Information sharing and persistent data access is increasingly critical to people’s work and personal lives. Yet, corporate security policies rarely comprehend dynamic user models and people’s informal and persistent practices around ad-hoc sharing. This paper reports the results of a field study focusing on people’s practices around access control, security and file sharing.

Our study sought to understand three areas: under what circumstances do people or companies share or restrict access to files, what tools or behavioral norms are being used to do so, and how are people’s experiences, problems and needs changing in regard to secure file sharing and access control, especially in the case of geographically dispersed colleagues, clients, friends and family members?

We identified a number of key problems users face in sharing data:

·       Sharing with myself:  users are their own most common sharing partner, effortfully moving data between their own machines, accounts and devices in order to ensure continued access.

·       Transient data: users often need to hold data only briefly while transporting it from one place or another; and that data may linger, be lost and forgotten.

·       Transient access: users need to access data for only short periods of time – they intend only one-time access, or to make data available in certain situations.

·       Over sharing: users grant more access than necessary when it is difficult to limit who has access to content or how much to share with others, or when pressed for time to extract information from larger data sets

·       Ad-hoc sharing: users often share content with groups of recipients they have not shared with before, and may not again.
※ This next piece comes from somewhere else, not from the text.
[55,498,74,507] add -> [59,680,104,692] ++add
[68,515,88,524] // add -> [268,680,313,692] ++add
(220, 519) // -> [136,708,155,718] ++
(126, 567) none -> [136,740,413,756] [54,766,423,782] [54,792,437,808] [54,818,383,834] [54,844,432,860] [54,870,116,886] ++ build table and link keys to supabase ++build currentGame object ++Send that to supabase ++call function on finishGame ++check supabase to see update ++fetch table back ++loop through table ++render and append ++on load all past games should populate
·       Impedance matching: users spend considerable time and effort tailoring content for sharing based on their understanding of recipient needs or the demands of the sharing mechanisms in use.

 

Based on these insights, we propose that the general nature of the problem faced by users is what we term  ad-hoc guesting: where users need to share data securely with unplanned sets of people with whom they have not previously shared who may belong to another organization, thus cannot be “named” by traditional access control. These interactions are transitory and lightweight, often not worth the effort required to set up new sharing mechanisms or change administrative state.

2.     Background and related work

 

Our research builds upon a growing body of literature on file-sharing and access control. Previous studies have focused on personal file sharing, specifically, in the domains of music [3,4] or photographs [1,2], or professional collaborations in corporations [6], where email is viewed as the preponderant medium for file sharing [6,7].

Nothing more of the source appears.